Потому что ничего не ясно и ни с чем не было покончено, как полагала Сюзан. Теперь, после этой фотографии, меньше, чем когда бы то ни было. Может, это вообще только начинается. Если б знать.
В одиннадцать часов вечера, словно его кто подтолкнул, он поднялся, пошел в гараж и сел в машину. У самого дома священника он чуть было не передумал, когда увидел, что во всех окнах, кроме одного, темно. Но он решительно отринул всякую нерешительность и постучал в парадную дверь.
Ему пришлось подождать, пока преподобный Бестер в красном халате и шлепанцах собственноручно не открыл ему дверь.
— Оом Бен? Бог мой, что привело вас сюда на ночь глядя?
А он всматривался в это напряженное, узкое лицо.
— Отец мой, ныне я яко Никодим в доме твоем. Мне нужно слово твое, — сказал он шутливо.
Прежде чем посторониться и пропустить его — это не ускользнуло от Бена, — преподобный Бестер секунду пребывал в явном замешательстве.
— Конечно же. Проходите, — сказал он, но в голосе его послышался отчетливый вздох.
Они прошли в кабинет с пустыми стенами и паркетным полом.
— Чашечку кофе?
— Нет, благодарю вас. — Он достал из кармана свою трубку, — Вы не возражаете, если я закурю?
— Прошу вас, как вам будет угодно.
Теперь, когда он был здесь, он почувствовал неуверенность, не зная, с чего начать, как подступиться к тому, зачем пришел. И в конце концов сам священник начал в своем профессиональном тоне, сказав, что, как он полагает, Бен пришел побеседовать о том, что напечатано в газете?
— Да.

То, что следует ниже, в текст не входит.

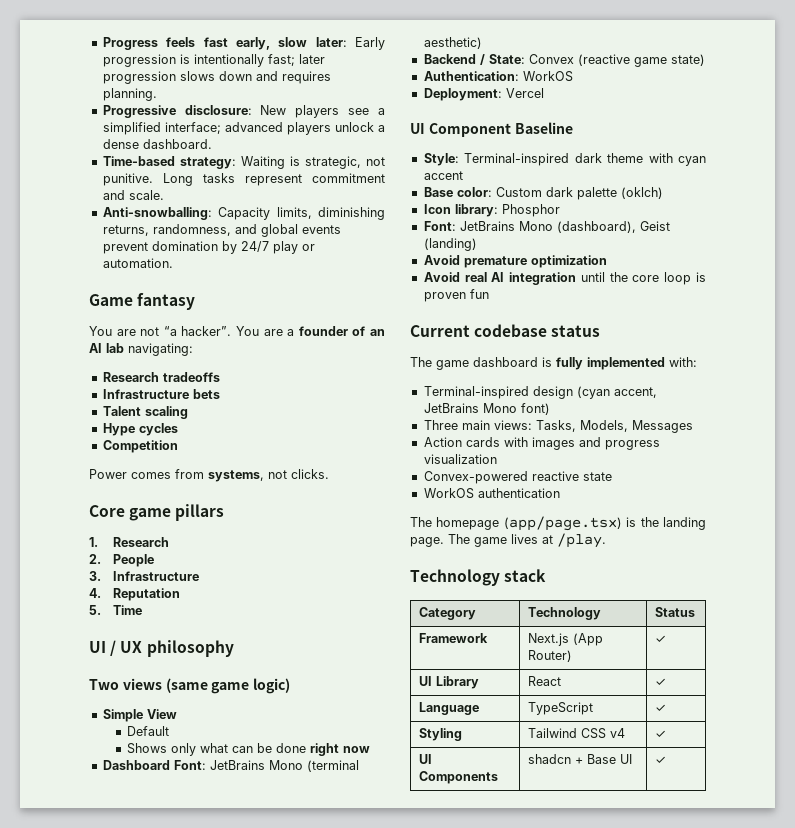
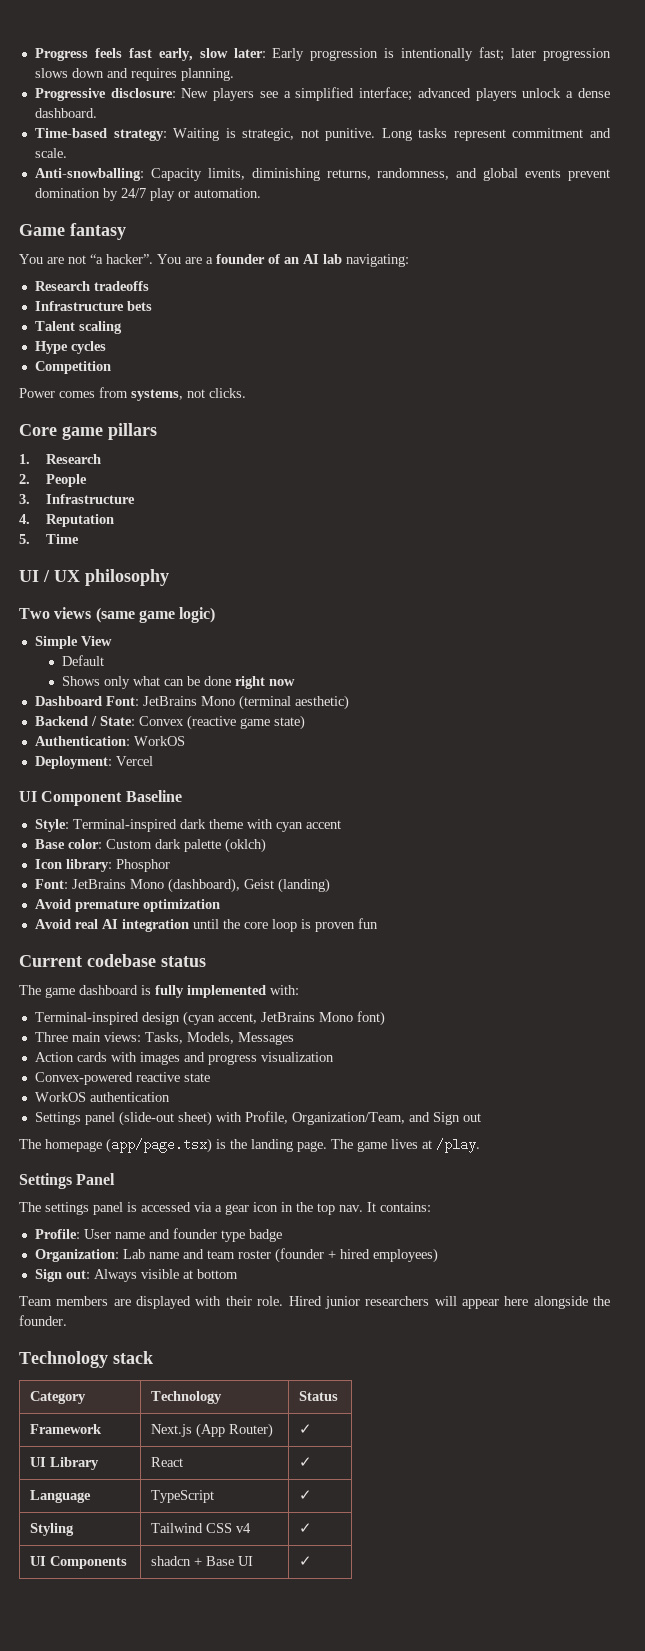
+ Settings panel (slide-out sheet) with Profile, Organization/Team, and Sign out
+ Settings Panel
+ The settings panel is accessed via a gear icon in the top nav. It contains:
+ Profile: User name and founder type badge
+ Organization: Lab name and team roster (founder + hired employees)
+ Sign out: Always visible at bottom
+ Team members are displayed with their role. Hired junior researchers will appear here alongside the founder.

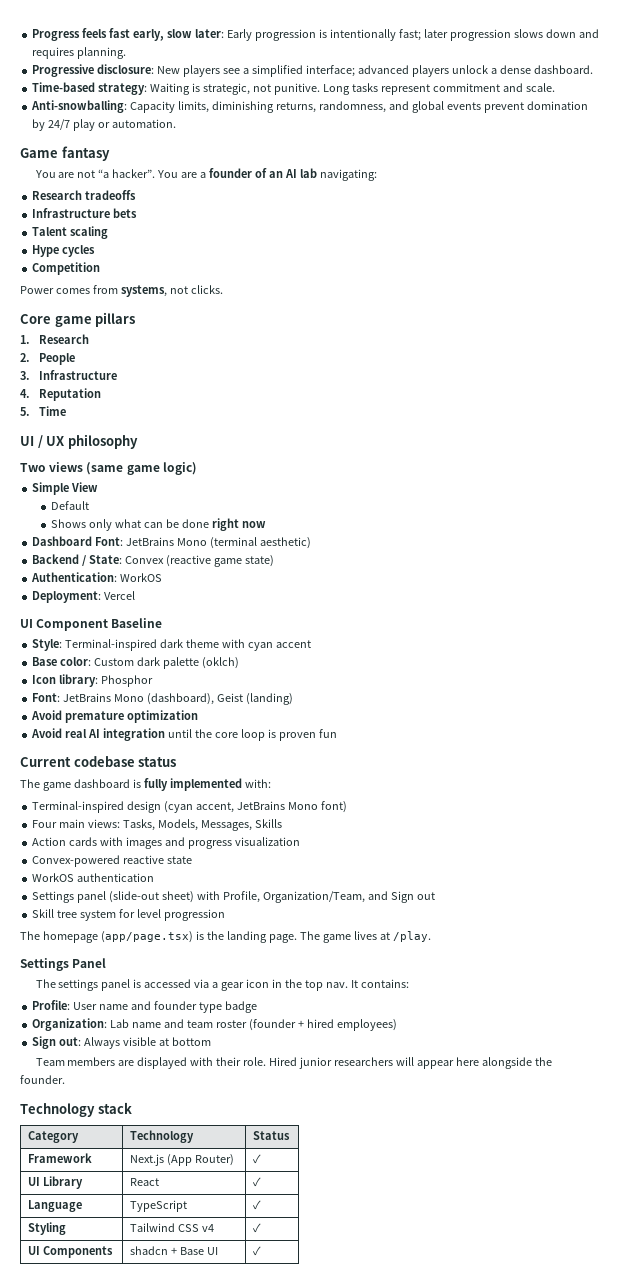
- Three main views: Tasks, Models, Messages
+ Four main views: Tasks, Models, Messages, Skills
+ Skill tree system for level progression

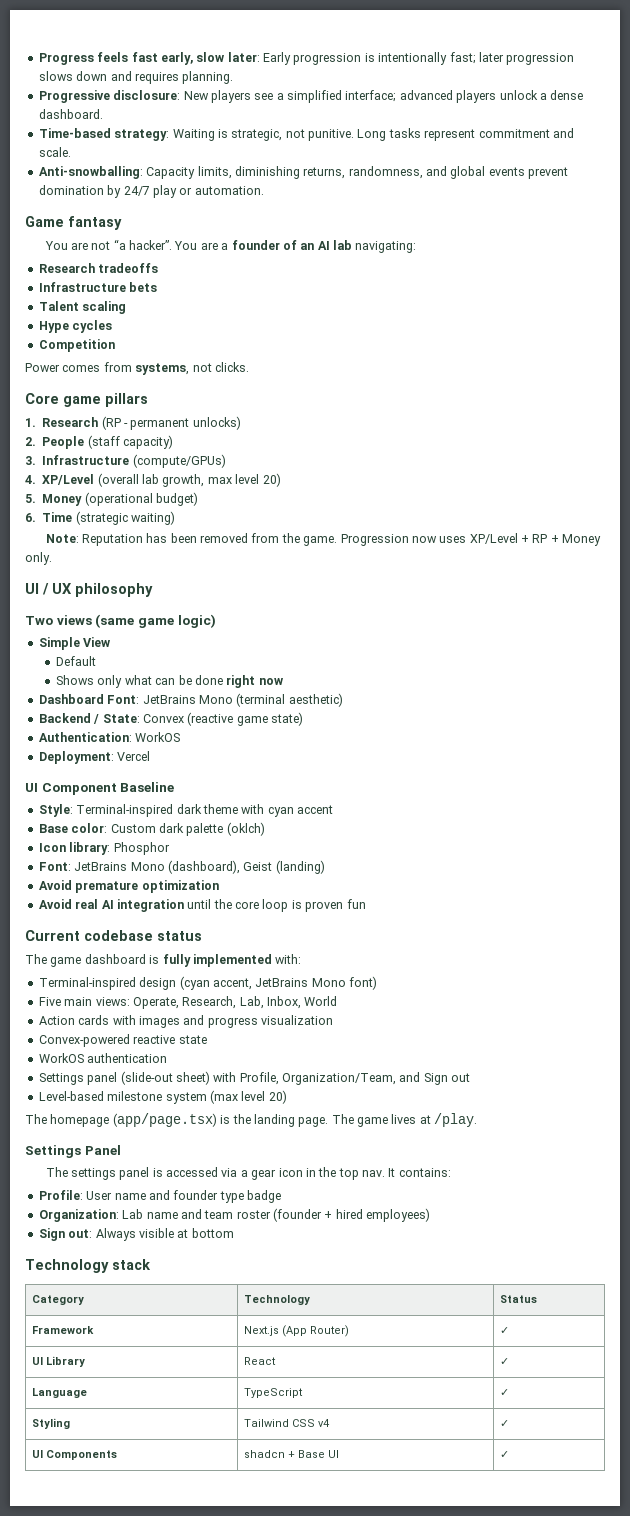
- 1. Research
+ 1. Research (RP - permanent unlocks)
- 2. People
+ 2. People (staff capacity)
- 3. Infrastructure
+ 3. Infrastructure (compute/GPUs)
- 4. Reputation
- 5. Time
+ 4. XP/Level (overall lab growth, max level 20)
+ 5. Money (operational budget)
+ 6. Time (strategic waiting)
+ Note: Reputation has been removed from the game. Progression now uses XP/Level + RP + Money only.
- Four main views: Tasks, Models, Messages, Skills
+ Five main views: Operate, Research, Lab, Inbox, World
- Skill tree system for level progression
+ Level-based milestone system (max level 20)
- Team members are displayed with their role. Hired junior researchers will appear here alongside the founder.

Вы были у нас, когда Эмили приходила с просьбой помочь ей. Помните?
— Да, конечно.
— Так что вы знаете весь ход вещей.
— Итак, оом Бен, что же произошло?
Бен раскуривал свою трубку.
— Неприятности, — сказал он. — Дотоле я черпал уверенность лишь от сознания, что дело перейдет в суд, и все тайное станет явным. Я был уверен, что будет вынесен справедливый приговор. О чем не уставал твердить и всем остальным, тем, кто был менее моего уверен в исходе дела.
— Ну и?
— Зачем вы спрашиваете? Вы знаете, что произошло.
— Суд праведен, и ничто не укроется от ока его.
— Но разве вы не читали газет, отец? — спросил он. — И в радость ли вам то, что вышло на свет божий?
— Нет, конечно, — отвечал преподобный Бестер. — Всего несколько дней назад я сказал моей жене: стыд и срам то, что господь посылает на наши головы. Но теперь дело кончено, и справедливость торжествует.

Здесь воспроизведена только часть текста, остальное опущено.